Emergency Front of Neck Access pre-hospital-care

Emergency Front of Neck Access

(Part One of an evidence review by Jamie Todd)

Starting with the skill in the UK national paramedic guidelines (AACE, 2016) all baseline UK HCPC paramedics as far as I am aware in the event of a can’t ventilate situation are guided to perform the skill of needle cricothyrotomy. This skill usually utilises various pieces of non-purposed clinical equipment that often have to be scavenged from various bags in the ambulance and in my experience as an airway educator there is a general lack of faith in its ability to do anything other than a short period of possible enhanced oxygenation without ventilation.

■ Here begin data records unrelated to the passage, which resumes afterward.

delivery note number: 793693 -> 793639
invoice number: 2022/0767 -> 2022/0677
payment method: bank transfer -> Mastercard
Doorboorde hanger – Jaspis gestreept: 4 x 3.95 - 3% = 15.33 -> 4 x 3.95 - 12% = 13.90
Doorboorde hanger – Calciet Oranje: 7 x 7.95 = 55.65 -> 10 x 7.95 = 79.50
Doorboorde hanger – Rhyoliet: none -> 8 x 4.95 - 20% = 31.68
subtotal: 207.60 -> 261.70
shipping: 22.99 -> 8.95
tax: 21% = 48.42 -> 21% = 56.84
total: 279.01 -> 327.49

Certainly, its reported procedural success rate in a meta-analysis of approximately 65% (Crewdson & Lockey, 2013) is of concern especially where other studies see success rates around 37% and a review of USA morbidity cases showed an 89% complication rate with no positive patient outcomes. Various publication define it as a sub-optimal procedure (Resuscitation Council (UK), 2018) so its inclusion as a guided skill is somewhat puzzling to those with an evidence-based medicine approach.

There is some support for this procedure from our colleagues in Anaesthetics where it may be used not only as a rescue technique but also for some specific elective surgical procedures, but their experience is generally of using larger custom-made catheters and specific jet insufflators or ventilators so this is not the same circumstances as seen in the emergency situations in Pre-Hospital Care and so we see very different rates of failures and complications. (Griesdale, 2016)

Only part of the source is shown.